SFR Medical
- Company type: Private
- Industry: Health technology, Forensic science
- Founded: 2018
- Founders: Johann Grundlingh, Suyash Shrivastava, Lucy Grundlingh
- Headquarters: London, England, United Kingdom
- Area served: United Kingdom
- Products: Medical evidence reports and forensic imaging
- Services: Streamlined Forensic Reporting

= SFR Medical =

SFR Medical is a provider of medical evidence reports to UK police forces. It was founded in 2018 by Dr Johann Grundlingh, an emergency medicine and intensive care consultant at Barts Health NHS Trust, Suyash Shrivastava digital specialist and an experienced IT consulting professional and Dr Lucy Grundlingh, who worked as an emergency medicine doctor in Major Trauma Centres in London. It is contracted by around 50 hospitals and 12 police forces, including Surrey Police and Thames Valley Police, to streamline the medical evidence reporting process.

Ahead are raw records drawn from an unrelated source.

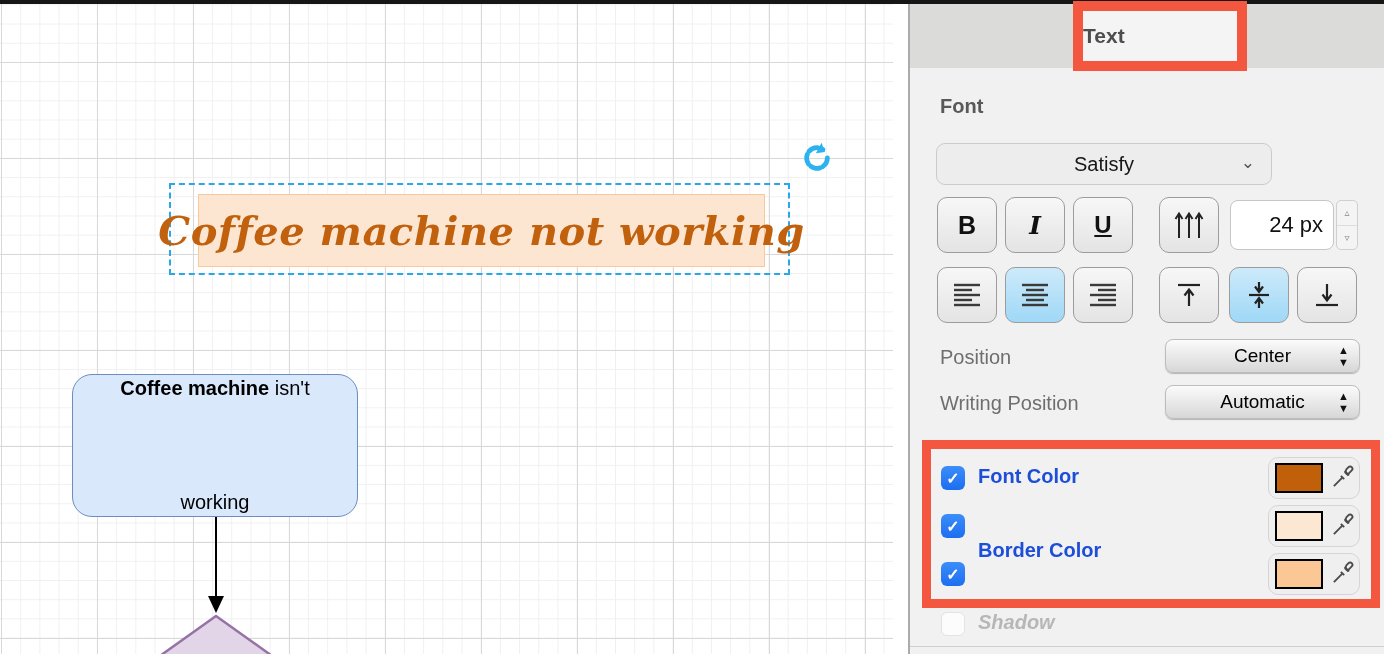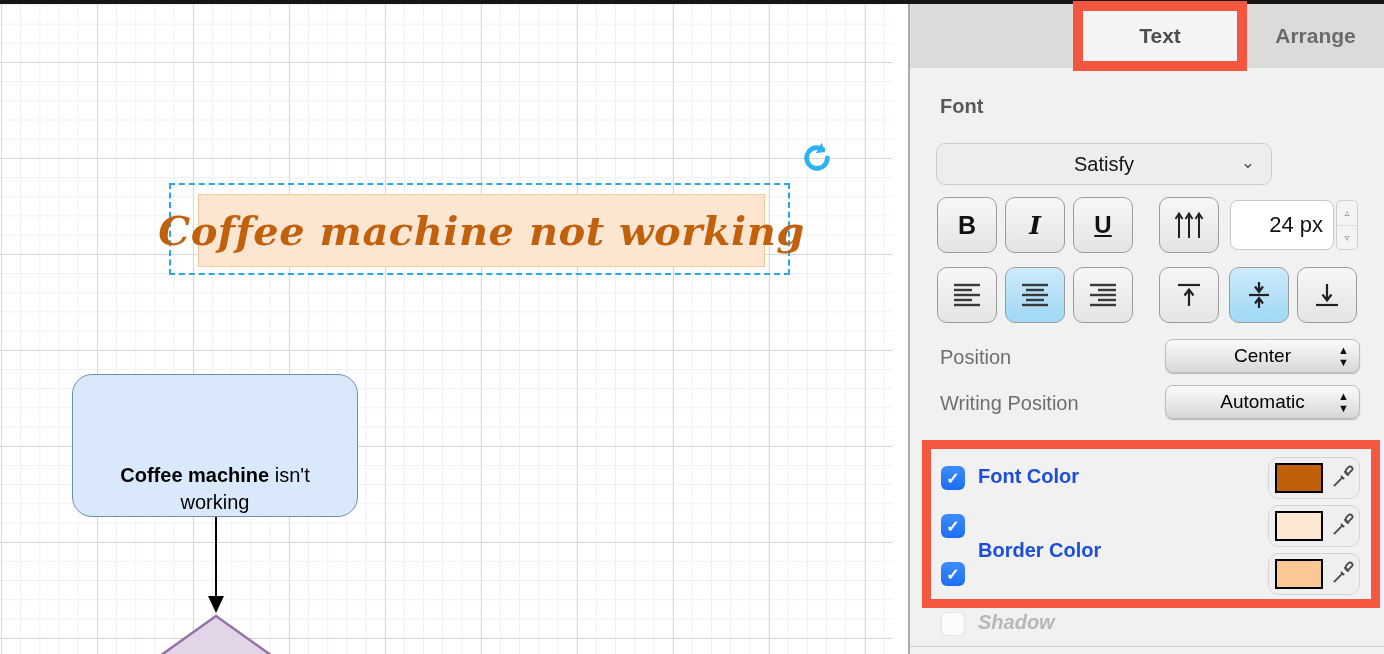--- a/index.html
+++ b/index.html
@@ -24,36 +24,36 @@
   .selection-box { position:absolute; left:169px; top:179px; width:621px; height:92px;
     border:2px dashed #2BA7E8; }
   .canvas-label { position:absolute; left:198px; top:190px; width:567px; height:73px;
     display:flex; align-items:center; justify-content:center;
     border:1px solid; font-family:"DejaVu Serif", serif; font-style:italic; font-weight:bold;
     font-size:40px; white-space:nowrap; letter-spacing:0.5px; }
   .rotate { position:absolute; left:800px; top:137px; width:34px; height:34px; }
 
   .process-shape { position:absolute; left:72px; top:370px; width:286px; height:143px;
     border-radius:20px; border:1.5px solid; display:flex; flex-direction:column;
-    align-items:center; justify-content:flex-end; font-size:20px; color:#000;
+    align-items:center; justify-content:space-between; font-size:20px; color:#000;
     text-align:center; line-height:1.35; }
 
   .edge-layer { position:absolute; left:0; top:0; width:908px; height:650px; }
 
   
   .divider { position:absolute; left:908px; top:0; width:2px; height:654px; background:#ababab; }
   .panel { position:absolute; left:910px; top:0; width:474px; height:654px; background:#F1F1F2; }
 
   .tabbar { position:absolute; left:0; top:4px; width:474px; height:64px; background:#DBDBD9; }
   .tab { position:absolute; top:4px; height:64px; display:flex; align-items:center; justify-content:center;
     font-size:21px; font-weight:bold; color:#6B6B6B; cursor:default; }
   .tab-style { left:0; width:163px; }
   .tab-arrange { left:337px; width:137px; }
   .tab-highlight { position:absolute; left:163px; top:1px; width:174px; height:70px;
-    border:10px solid #3b82f6; background:#F4F4F5; display:flex; align-items:center; justify-content:center; z-index:6; }
+    border:10px solid #3b82f6; background:#F4F4F5; display:flex; align-items:center; z-index:6; }
   .tab-highlight .tab-label { font-size:21px; font-weight:bold; color:#4D4D4D; }
 
   .sec-label { position:absolute; font-size:20px; font-weight:bold; color:#595959; }
 
   .family-select { position:absolute; left:26px; top:143px; width:336px; height:42px;
     background:#EDEDED; border:1px solid #CBCBCB; border-radius:9px;
     display:flex; align-items:center; justify-content:center; font-size:20px; color:#161616; }
   .family-select .chev { position:absolute; right:16px; top:8px; font-size:17px; color:#555; }
 
   .btn { position:absolute; width:60px; height:56px; border:1.5px solid #9C9C9C; border-radius:10px;
@@ -129,21 +129,20 @@
       <path d="M216 609 L208 592 L224 592 Z" style="fill: rgb(0, 0, 0);"></path>
       <path d="M216 612 L150 659 L282 659 Z" stroke-width="2.5" style="stroke: rgb(150, 115, 166); fill: rgb(225, 213, 231);"></path>
     </svg>
   </div>
 
   <div class="divider"></div>
 
   <div class="panel">
 
     <div class="tabbar"></div>
-    <div class="tab tab-arrange">Arrange</div>
     <div class="tab-highlight" style="border-color: rgb(244, 87, 63);">
       <div class="tab-label">Text</div>
     </div>
 
     <div class="sec-label" style="left:30px; top:95px;">Font</div>
 
     <div class="family-select">
       <span>Satisfy</span>
       <span class="chev">⌄</span>
     </div>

Police forces are supposed to pay doctors in emergency department £30 to £40 for reports, but according to Dr Grundlingh 90% of medical evidence reports sent to the police, which cannot be produced in NHS time, were not paid for and doctors have at times refused to supply more until they are compensated. Under the existing system it takes on average 67 days for police to receive medical evidence. The company's Streamlined Forensic Reporting process is claimed to be nearly six times faster.

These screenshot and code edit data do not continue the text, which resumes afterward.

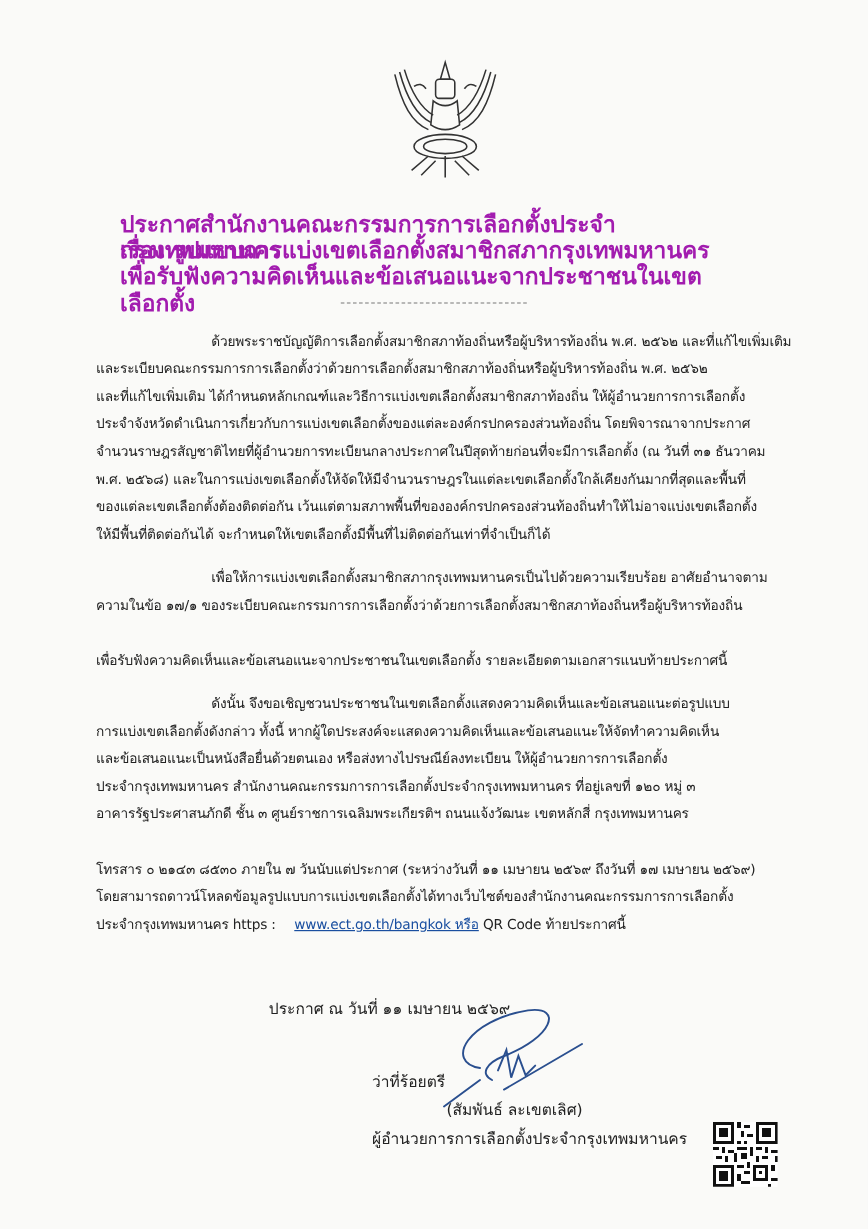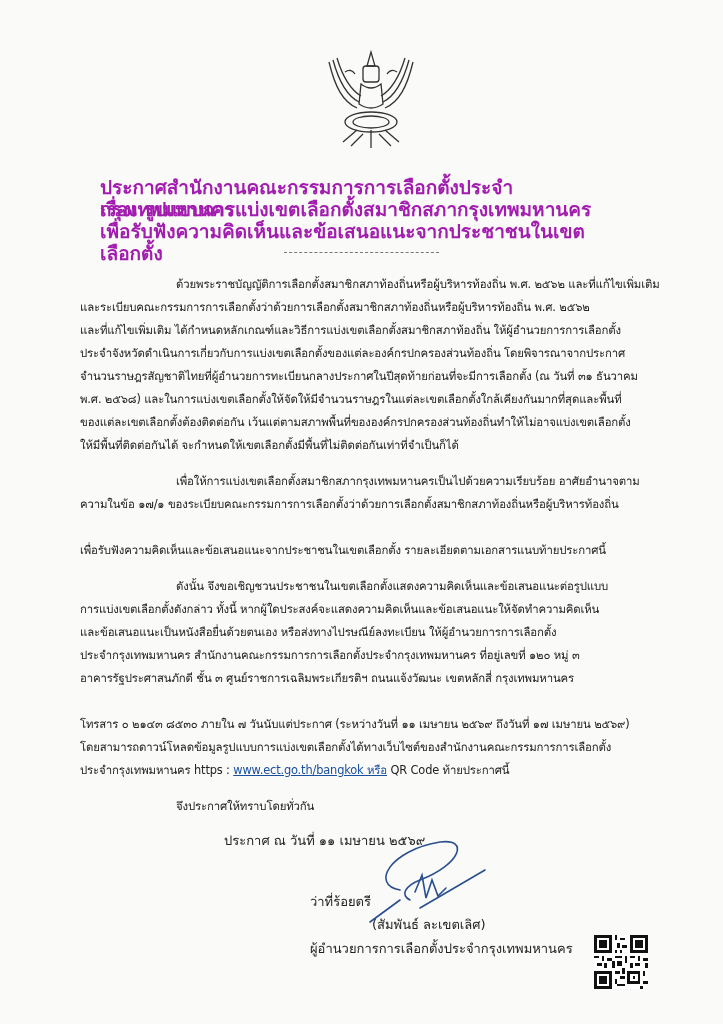--- a/index.html
+++ b/index.html
@@ -7,21 +7,21 @@
          font-family:"DejaVu Sans", "Liberation Sans", sans-serif; color:#222; }
   .page { position:absolute; left:0; top:0; width:723px; height:1024px; background:#fafaf8; }
   .garuda { position:absolute; left:323px; top:42px; width:96px; height:112px; }
   .heading { position:absolute; left:100px; width:523px; text-align:left; font-weight:bold;
              font-size:19px; line-height:22px; color:#a21caf; }
   .h1 { top:176px; } .h2 { top:198px; } .h3 { top:220px; }
   .divider { position:absolute; left:284px; top:252px; width:155px; border-top:1px dashed #777; }
   .line { position:absolute; left:80px; width:580px; font-size:11.4px; line-height:23px; white-space:nowrap;
           color:#222; letter-spacing:-0.15px; }
   .indent { left:166px; width:510px;margin-left:10px; }
-  .link { color:#1a4fa0; text-decoration:underline; }
+  .link { color:#1a4fa0; text-decoration:underline;margin-left:12px; }
   .sigblock { position:absolute; font-size:13px; white-space:nowrap; color:#222; }
   .qr { position:absolute; left:594px; top:935px; width:54px; height:54px; }
   .signature { position:absolute; left:360px; top:830px; width:130px; height:110px; }
 </style>
 </head>
 <body>
 
 <div class="page">
 
   <svg class="garuda" viewBox="0 0 96 112">
@@ -60,21 +60,20 @@
   <div class="line" style="top:598px">การแบ่งเขตเลือกตั้งดังกล่าว ทั้งนี้ หากผู้ใดประสงค์จะแสดงความคิดเห็นและข้อเสนอแนะให้จัดทำความคิดเห็น</div>
   <div class="line" style="top:621px">และข้อเสนอแนะเป็นหนังสือยื่นด้วยตนเอง หรือส่งทางไปรษณีย์ลงทะเบียน ให้ผู้อำนวยการการเลือกตั้ง</div>
   <div class="line" style="top:644px">ประจำกรุงเทพมหานคร สำนักงานคณะกรรมการการเลือกตั้งประจำกรุงเทพมหานคร ที่อยู่เลขที่ ๑๒๐ หมู่ ๓</div>
   <div class="line" style="top:667px">อาคารรัฐประศาสนภักดี ชั้น ๓ ศูนย์ราชการเฉลิมพระเกียรติฯ ถนนแจ้งวัฒนะ เขตหลักสี่ กรุงเทพมหานคร</div>
   <div class="line" style="top:713px">โทรสาร ๐ ๒๑๔๓ ๘๕๓๐ ภายใน ๗ วันนับแต่ประกาศ (ระหว่างวันที่ ๑๑ เมษายน ๒๕๖๙ ถึงวันที่ ๑๗ เมษายน ๒๕๖๙)</div>
   <div class="line" style="top:736px">โดยสามารถดาวน์โหลดข้อมูลรูปแบบการแบ่งเขตเลือกตั้งได้ทางเว็บไซต์ของสำนักงานคณะกรรมการการเลือกตั้ง</div>
   <div class="line" style="top:759px">
     <span>ประจำกรุงเทพมหานคร  https : </span><span class="link">www.ect.go.th/bangkok  หรือ</span><span> QR Code ท้ายประกาศนี้</span>
   </div>
 
-  <div class="line indent" style="top:795px">จึงประกาศให้ทราบโดยทั่วกัน</div>
 
   <div class="sigblock" style="left:224px; top:830px">ประกาศ ณ วันที่  ๑๑  เมษายน  ๒๕๖๙</div>
 
   <svg class="signature" viewBox="0 0 130 110">
     <g fill="none" stroke="#2a4f8f" stroke-width="1.6" stroke-linecap="round">
       <path d="M40 60 C10 55 30 20 80 12 C110 8 100 35 60 50 C45 56 40 65 50 70"></path>
       <path d="M55 62 L62 45 L66 68 L72 50 L78 66 L86 58"></path>
       <path d="M10 92 L40 70"></path>
       <path d="M60 78 L125 40"></path>
     </g>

The company's technology creates 3D graphical reconstructions of wounds, based on computerised tomography and magnetic resonance imaging scans of the victim, which helps NHS administrative staff when collecting medical records and can be used in court. These images illustrate how close the wound trajectory was to a particular victim's spinal cord, vital organs or important blood vessels. It operates under the national Forensic Capability Network. The network's chief executive officer Jo Ashworth said: “This is an excellent case study of the public and private sectors collaborating for the benefit of victims. We became aware of several police forces wanting to access these services, and providing them through one national framework means a faster roll-out and better justice for victims.”